• [Task requirements] Print the lines in the listing below starting at the line with "text: bike ->" and ending at the line with "text: slander ->", both included. Reproduce them exactly and omit every picture.

• [Task data]
= Beginning of Section =
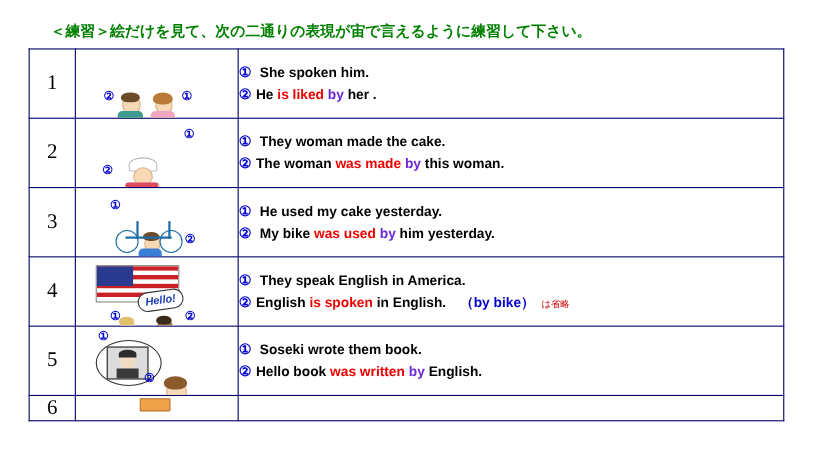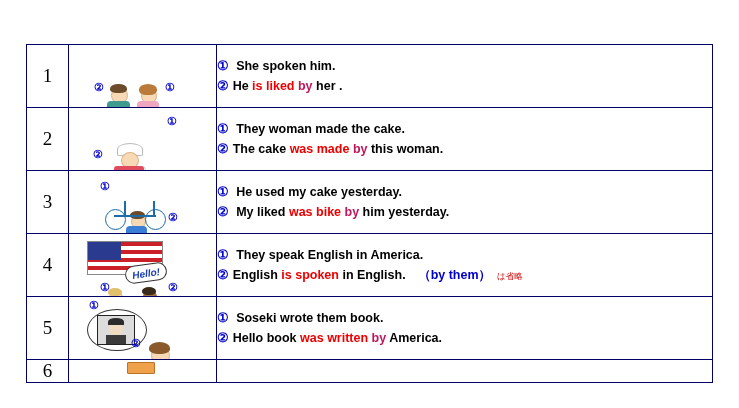"＜練習＞絵だけを見て、次の二通りの表現が宙で言えるように練習して下さい。" div.instruction { html: none -> <div>＜練習＞絵だけを見て、次の二通りの表現が宙で言えるように練習して下さい。</div> }
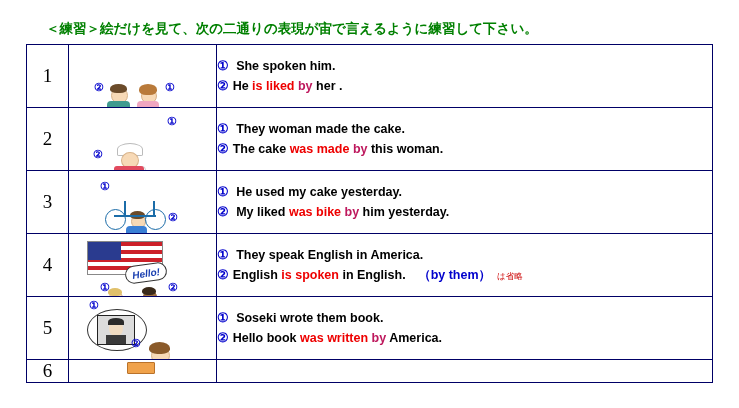"by" .by { color: #be185d -> #6d28d9 }
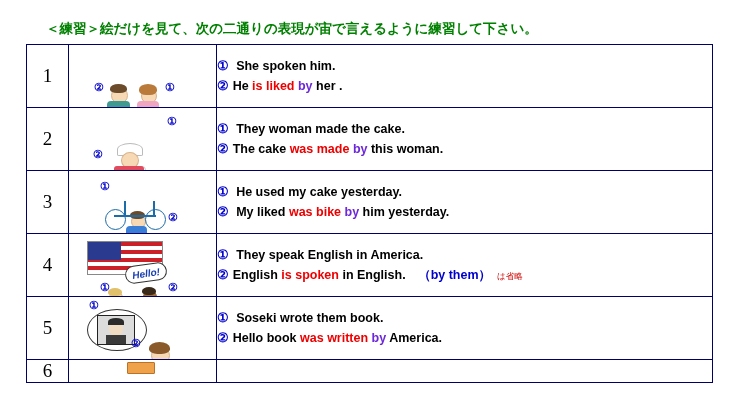"The cake" span { text: cake -> woman }
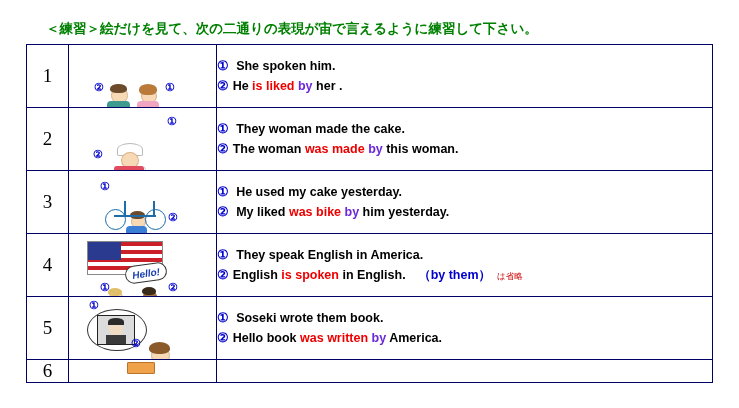"My liked" span { text: liked -> bike }
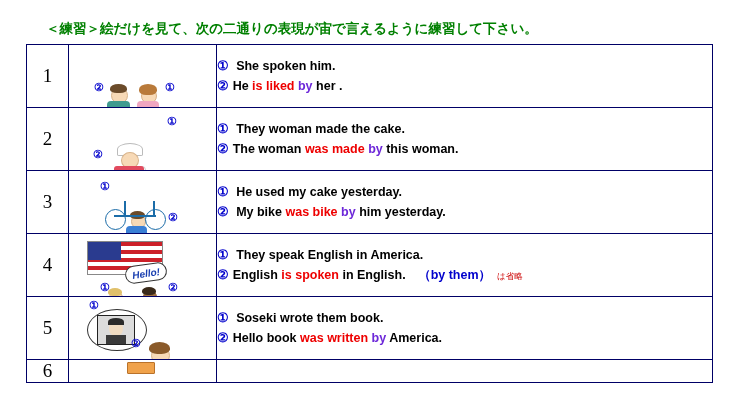"was bike" span.hl { text: bike -> used }
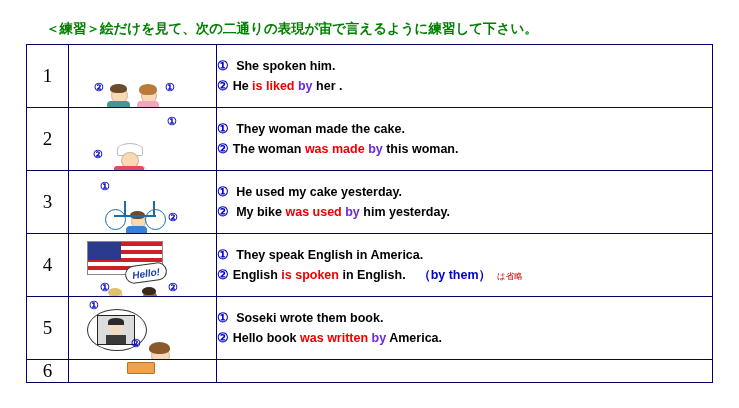"them）" span.blueparen { text: them -> bike }
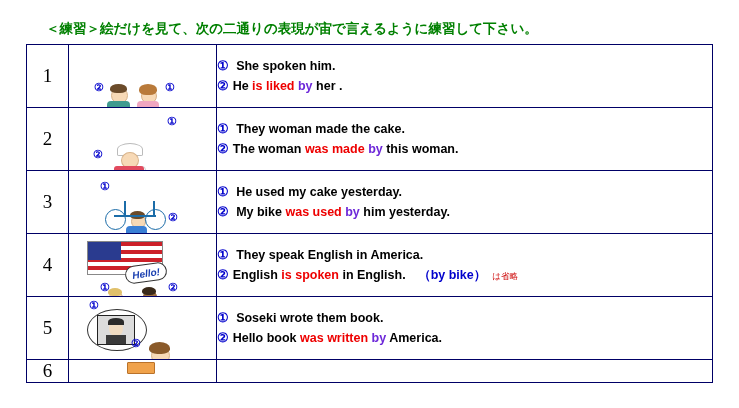"America." span { text: America -> English }
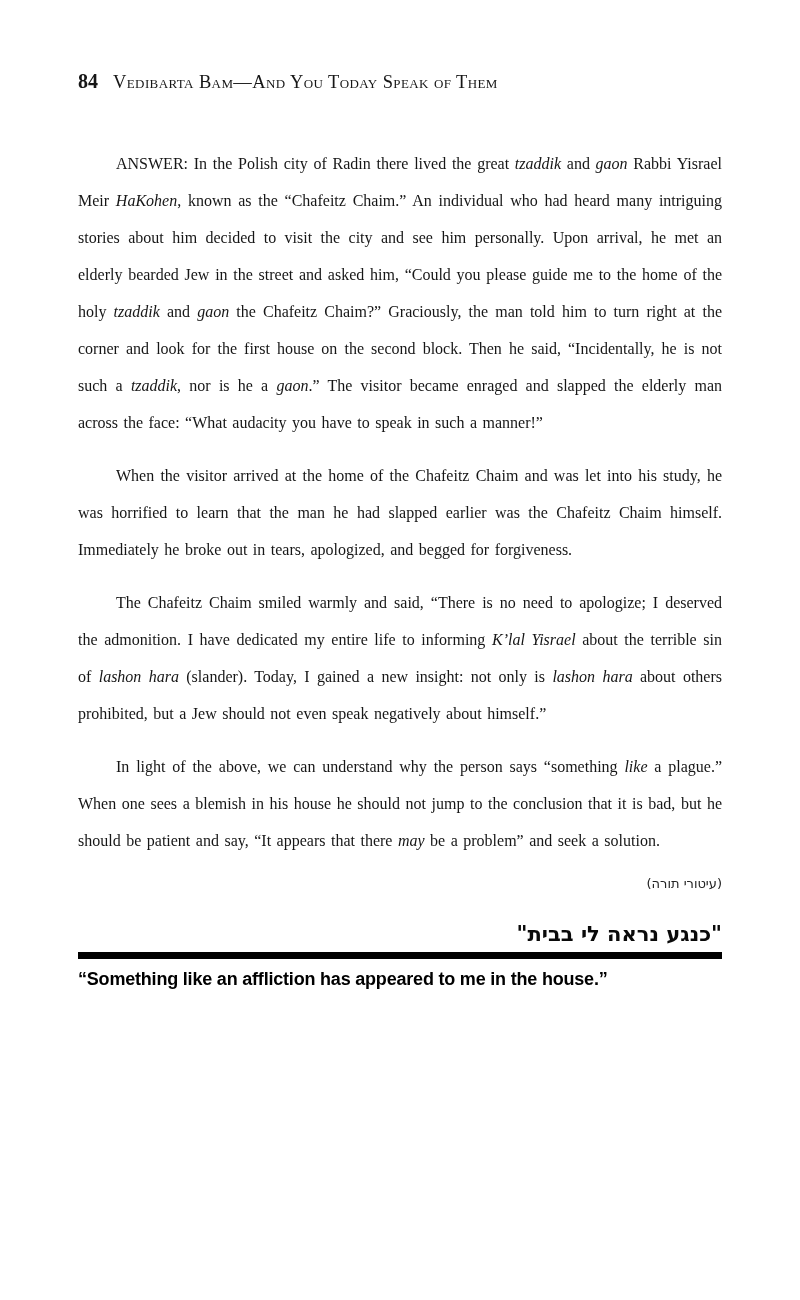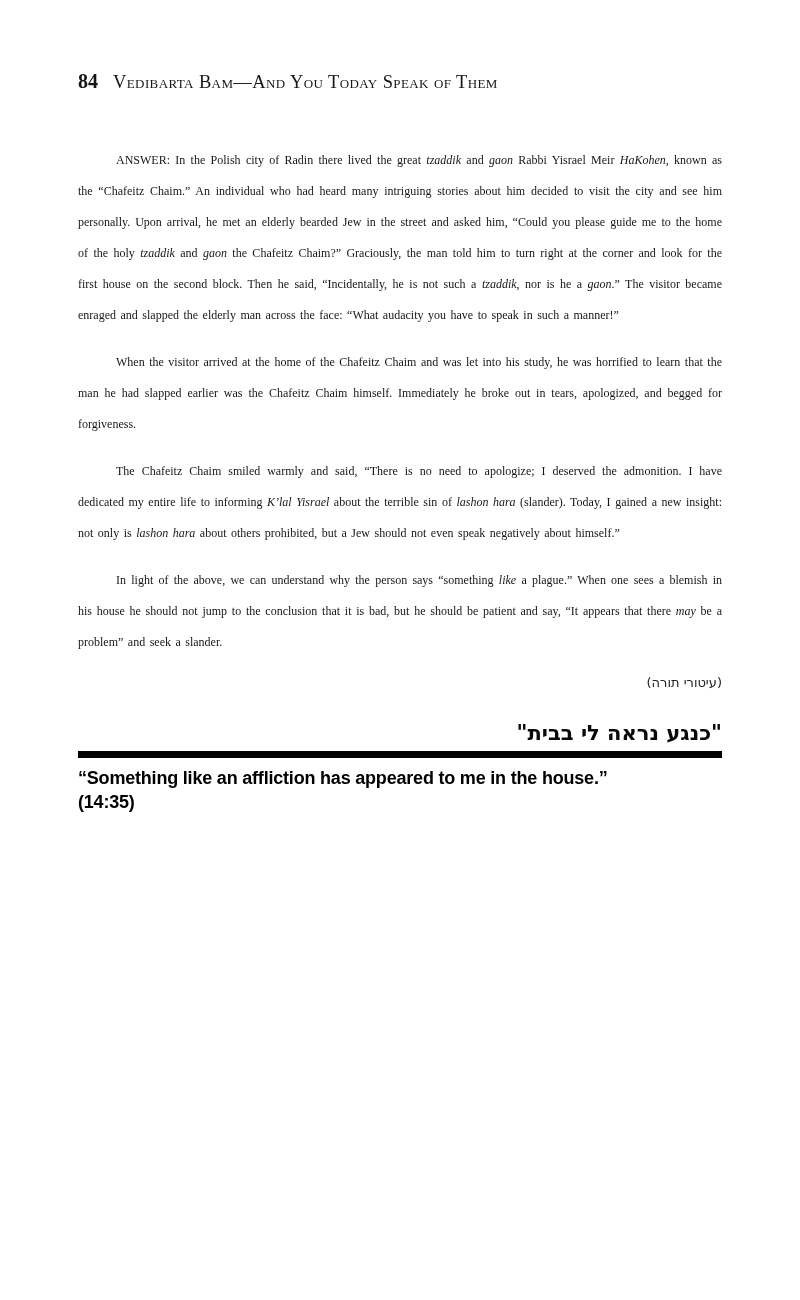"ANSWER: In the Polish city" .body-para { font-size: 12px -> 16px; line-height: 31px -> 37px }
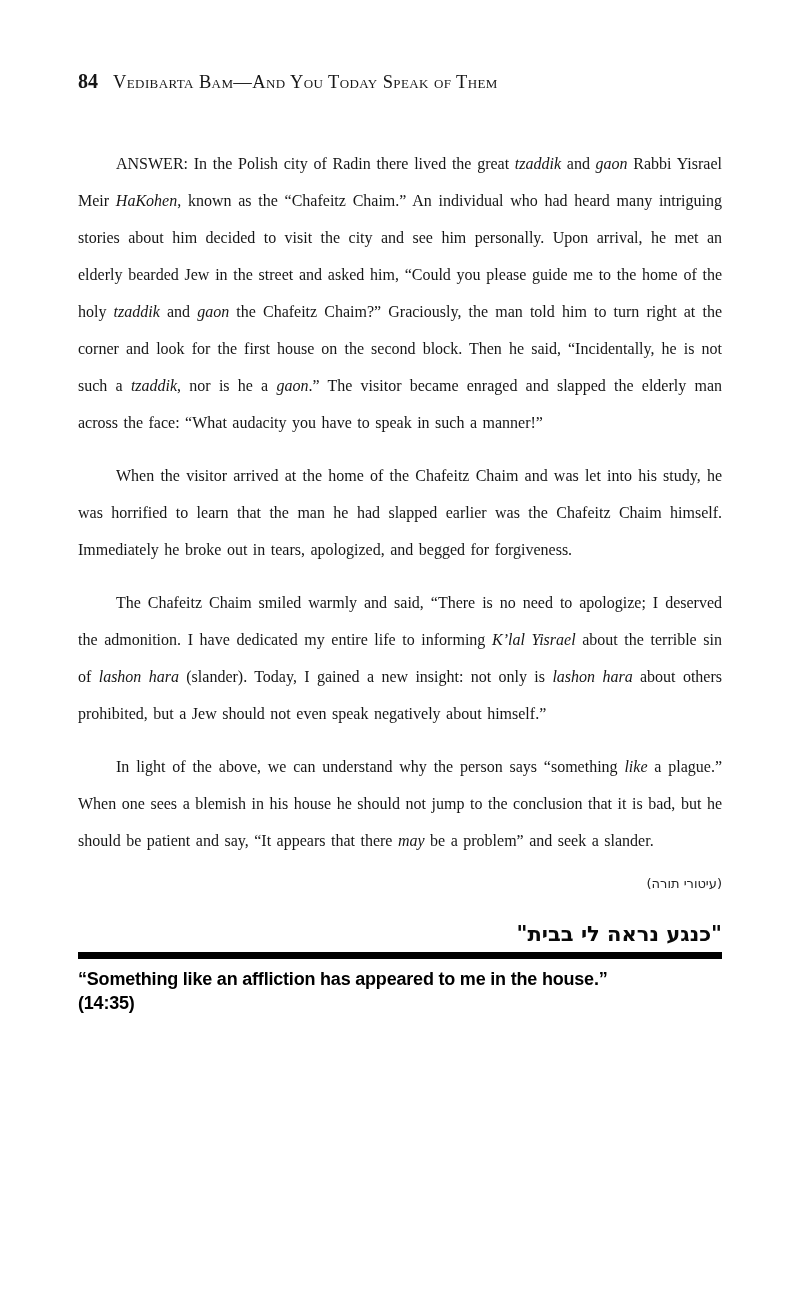"be a problem” and seek" span { text: slander -> solution }
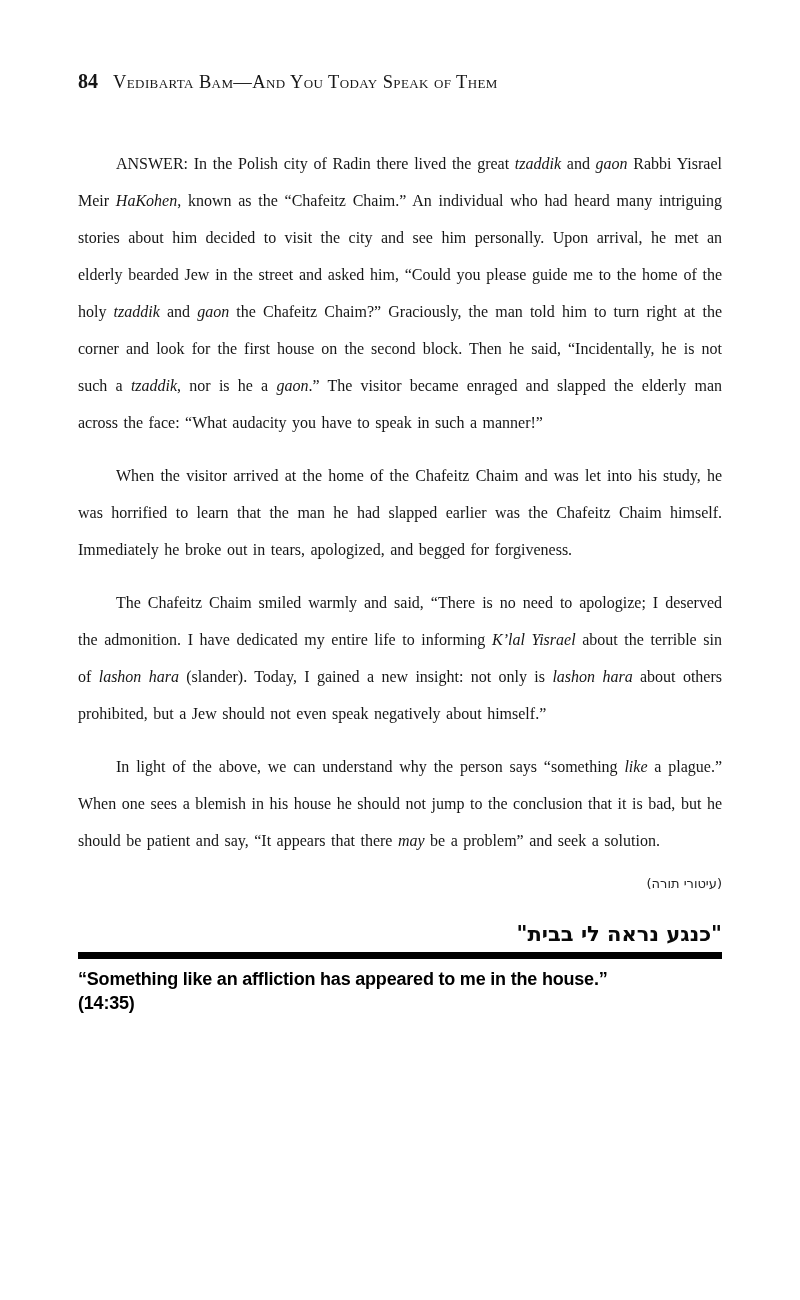"(14:35)" span.verse-ref { html: <span>(14:35)</span> -> none }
= End of Section =
• [Output for this task]
"was bike" span.hl { text: bike -> used }
"them）" span.blueparen { text: them -> bike }
"America." span { text: America -> English }
"ANSWER: In the Polish city" .body-para { font-size: 12px -> 16px; line-height: 31px -> 37px }
"be a problem” and seek" span { text: slander -> solution }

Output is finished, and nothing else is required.